[Extracted data entries]

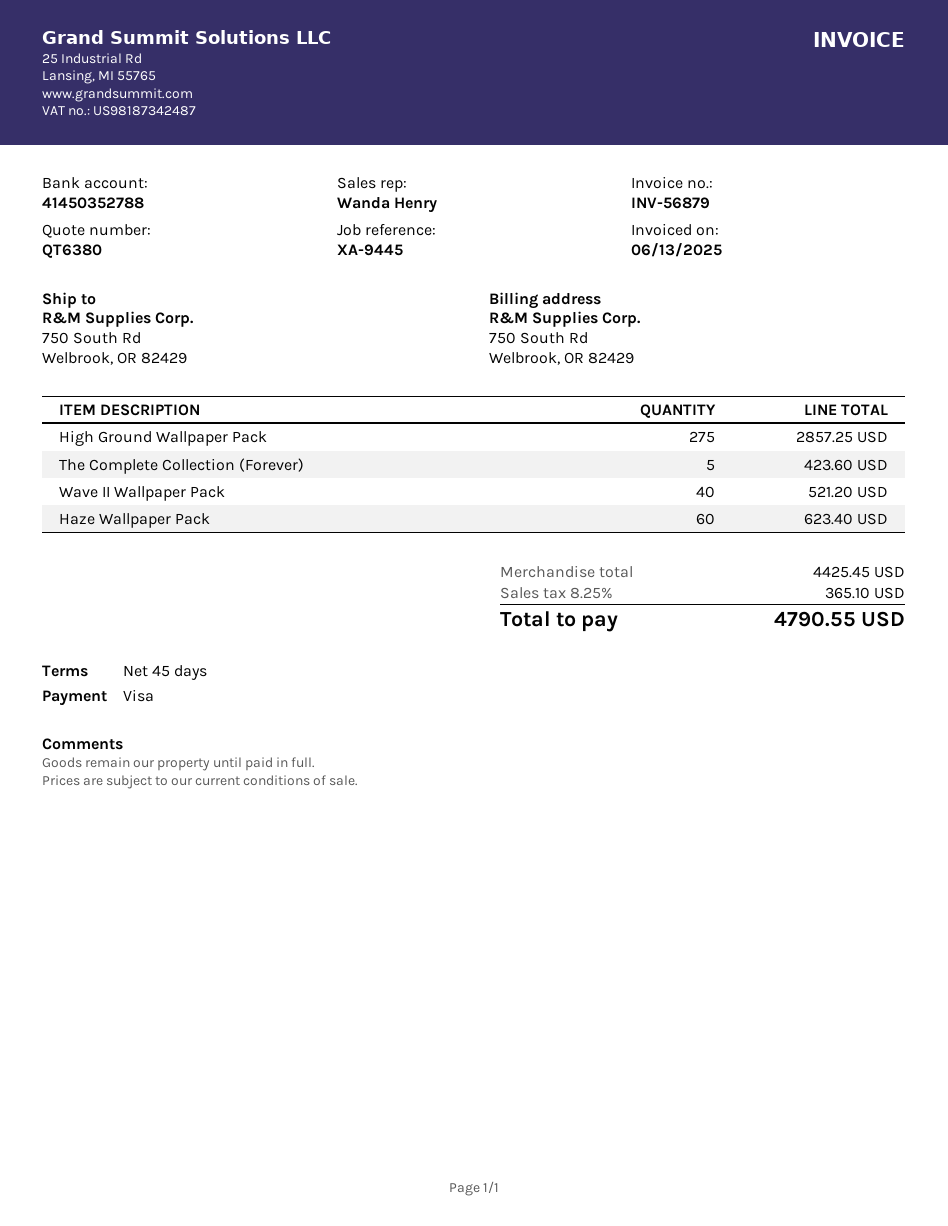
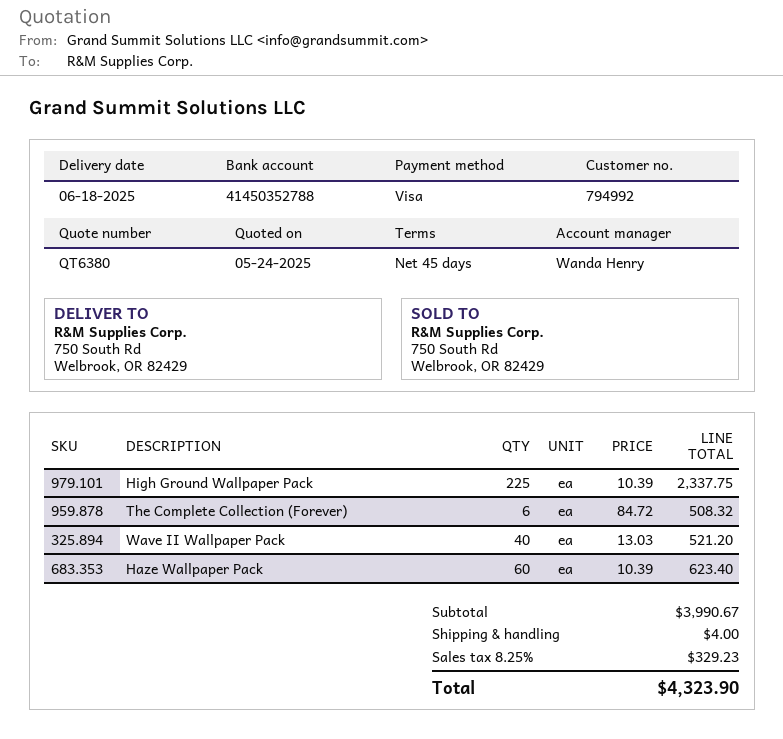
High Ground Wallpaper Pack: 275 for 2857.25 -> 225 for 2337.75
The Complete Collection (Forever): 5 for 423.60 -> 6 for 508.32
subtotal: 4425.45 -> 3990.67
shipping: none -> 4.00
tax: 8.25% = 365.10 -> 8.25% = 329.23
total: 4790.55 -> 4323.90

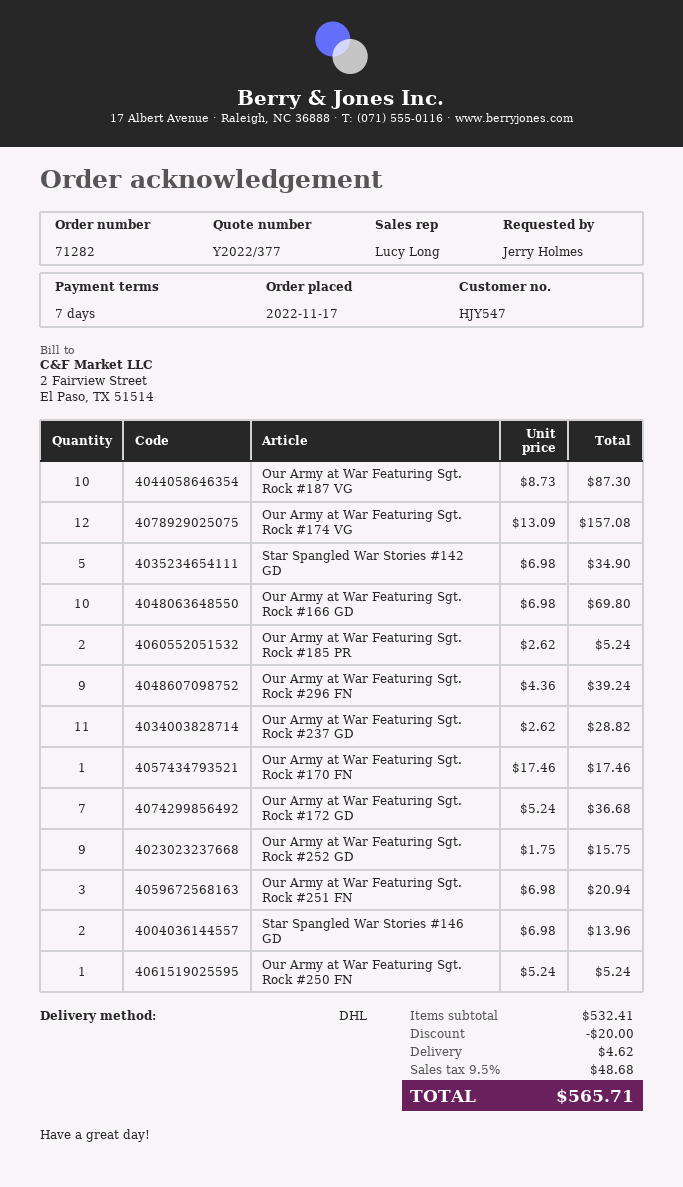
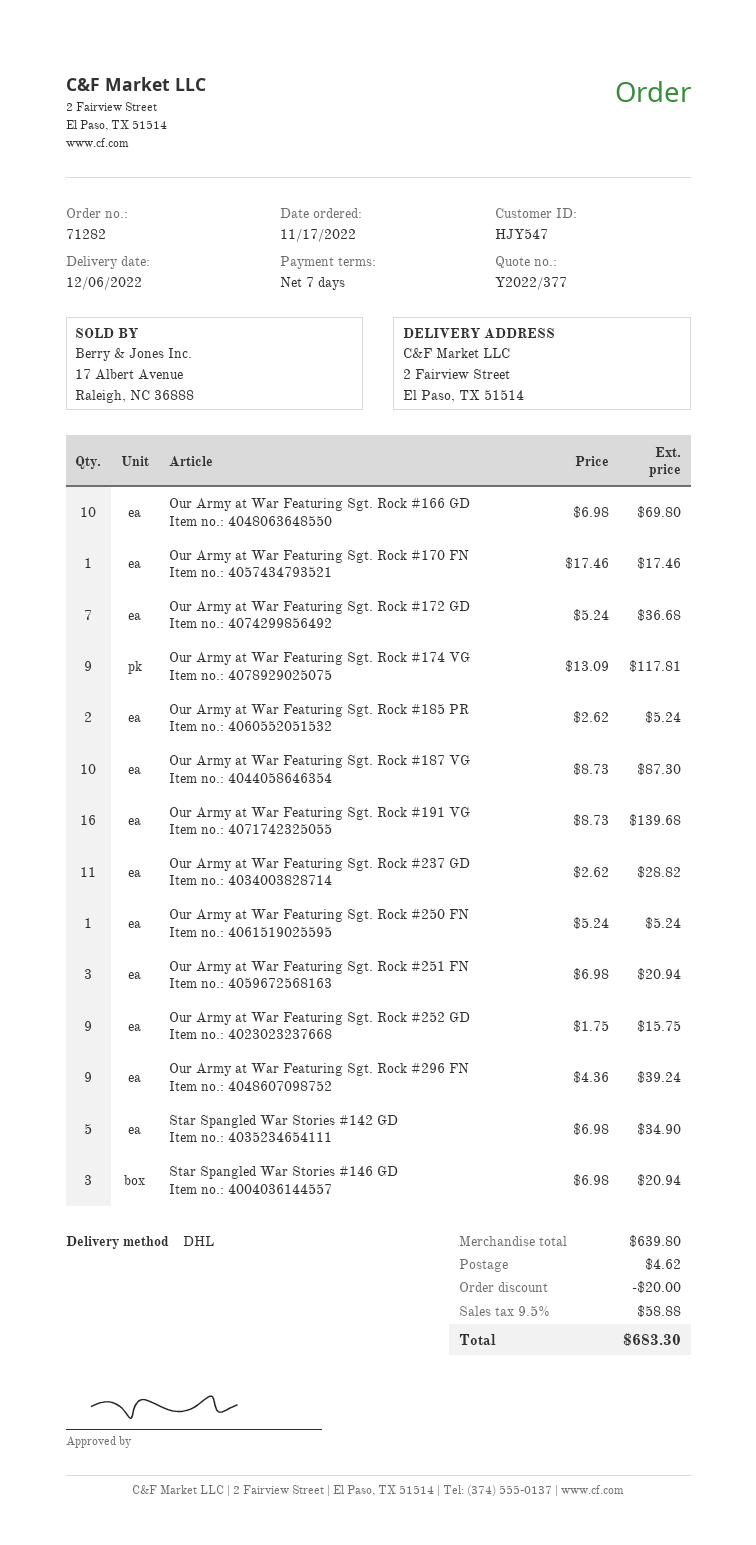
Our Army at War Featuring Sgt. Rock #174 VG: 12 x 13.09 = 157.08 -> 9 x 13.09 = 117.81
Star Spangled War Stories #146 GD: 2 x 6.98 = 13.96 -> 3 x 6.98 = 20.94
Our Army at War Featuring Sgt. Rock #191 VG: none -> 16 x 8.73 = 139.68
subtotal: 532.41 -> 639.80
tax: 9.5% = 48.68 -> 9.5% = 58.88
total: 565.71 -> 683.30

TASK BRIEF =>
All pictures must be left out. Reproduce exactly the lines from the one containing "shipping: none -> 4.00" to the final line of the entries.

RESULT OF THIS EXERCISE =>
shipping: none -> 4.00
tax: 8.25% = 365.10 -> 8.25% = 329.23
total: 4790.55 -> 4323.90

Our Army at War Featuring Sgt. Rock #174 VG: 12 x 13.09 = 157.08 -> 9 x 13.09 = 117.81
Star Spangled War Stories #146 GD: 2 x 6.98 = 13.96 -> 3 x 6.98 = 20.94
Our Army at War Featuring Sgt. Rock #191 VG: none -> 16 x 8.73 = 139.68
subtotal: 532.41 -> 639.80
tax: 9.5% = 48.68 -> 9.5% = 58.88
total: 565.71 -> 683.30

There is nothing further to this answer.